> **PROBLEM TO WORK ON**: The response must consist of the lines below from the one with "font-size: 15px ->" through the one with "font-style: italic ->", exactly as they appear and with both ends kept.

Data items

================

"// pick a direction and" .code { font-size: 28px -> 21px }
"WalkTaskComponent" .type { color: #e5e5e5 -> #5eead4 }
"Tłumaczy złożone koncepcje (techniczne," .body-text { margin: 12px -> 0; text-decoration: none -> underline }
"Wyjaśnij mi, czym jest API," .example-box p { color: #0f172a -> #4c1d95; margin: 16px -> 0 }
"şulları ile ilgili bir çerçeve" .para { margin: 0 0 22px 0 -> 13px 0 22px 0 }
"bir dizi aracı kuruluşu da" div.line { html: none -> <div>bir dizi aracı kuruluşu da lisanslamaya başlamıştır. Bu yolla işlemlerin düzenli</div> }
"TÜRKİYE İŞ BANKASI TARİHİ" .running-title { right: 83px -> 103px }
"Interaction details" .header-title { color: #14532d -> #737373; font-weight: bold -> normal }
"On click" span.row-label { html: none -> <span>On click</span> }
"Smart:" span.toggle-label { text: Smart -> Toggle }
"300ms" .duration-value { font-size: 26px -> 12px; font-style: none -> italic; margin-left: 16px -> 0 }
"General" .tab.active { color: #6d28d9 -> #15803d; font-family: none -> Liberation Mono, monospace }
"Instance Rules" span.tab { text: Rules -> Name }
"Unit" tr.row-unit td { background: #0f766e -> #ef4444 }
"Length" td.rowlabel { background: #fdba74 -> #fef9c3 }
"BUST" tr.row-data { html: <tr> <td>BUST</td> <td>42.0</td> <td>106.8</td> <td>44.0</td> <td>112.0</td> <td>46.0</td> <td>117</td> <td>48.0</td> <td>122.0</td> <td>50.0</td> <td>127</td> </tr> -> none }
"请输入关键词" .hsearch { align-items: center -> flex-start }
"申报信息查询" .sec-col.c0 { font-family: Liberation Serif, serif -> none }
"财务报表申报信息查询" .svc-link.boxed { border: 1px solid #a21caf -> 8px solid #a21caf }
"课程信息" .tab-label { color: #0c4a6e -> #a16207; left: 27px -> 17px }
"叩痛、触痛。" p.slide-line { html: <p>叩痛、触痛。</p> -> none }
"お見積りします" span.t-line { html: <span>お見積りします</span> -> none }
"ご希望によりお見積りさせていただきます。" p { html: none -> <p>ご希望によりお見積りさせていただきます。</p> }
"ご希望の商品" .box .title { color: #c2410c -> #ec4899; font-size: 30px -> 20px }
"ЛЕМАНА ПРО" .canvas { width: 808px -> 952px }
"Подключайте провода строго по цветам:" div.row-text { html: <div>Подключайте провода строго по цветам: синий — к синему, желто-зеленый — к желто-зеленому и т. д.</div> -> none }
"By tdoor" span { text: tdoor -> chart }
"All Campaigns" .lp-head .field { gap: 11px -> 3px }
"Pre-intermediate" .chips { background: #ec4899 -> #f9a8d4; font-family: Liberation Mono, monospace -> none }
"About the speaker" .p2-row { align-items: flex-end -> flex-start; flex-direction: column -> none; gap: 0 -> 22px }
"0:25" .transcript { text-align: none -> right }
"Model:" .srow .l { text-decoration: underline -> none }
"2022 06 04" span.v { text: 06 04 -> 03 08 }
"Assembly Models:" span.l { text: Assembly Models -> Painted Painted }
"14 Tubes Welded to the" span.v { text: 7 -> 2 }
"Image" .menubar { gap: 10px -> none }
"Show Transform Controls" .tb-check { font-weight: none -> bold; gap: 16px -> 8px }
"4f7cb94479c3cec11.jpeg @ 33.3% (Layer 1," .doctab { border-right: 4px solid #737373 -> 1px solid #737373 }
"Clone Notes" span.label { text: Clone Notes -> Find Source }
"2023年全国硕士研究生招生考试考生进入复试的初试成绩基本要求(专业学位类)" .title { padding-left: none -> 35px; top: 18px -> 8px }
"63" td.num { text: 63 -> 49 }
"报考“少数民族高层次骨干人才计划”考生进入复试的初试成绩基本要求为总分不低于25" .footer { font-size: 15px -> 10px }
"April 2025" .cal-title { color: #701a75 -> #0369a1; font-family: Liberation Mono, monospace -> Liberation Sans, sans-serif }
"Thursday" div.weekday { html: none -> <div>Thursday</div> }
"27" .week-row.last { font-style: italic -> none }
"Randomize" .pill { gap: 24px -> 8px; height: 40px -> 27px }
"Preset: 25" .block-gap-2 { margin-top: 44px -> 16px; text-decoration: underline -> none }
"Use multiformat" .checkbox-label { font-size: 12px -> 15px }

================

> **RESULT BELOW**:
"报考“少数民族高层次骨干人才计划”考生进入复试的初试成绩基本要求为总分不低于25" .footer { font-size: 15px -> 10px }
"April 2025" .cal-title { color: #701a75 -> #0369a1; font-family: Liberation Mono, monospace -> Liberation Sans, sans-serif }
"Thursday" div.weekday { html: none -> <div>Thursday</div> }
"27" .week-row.last { font-style: italic -> none }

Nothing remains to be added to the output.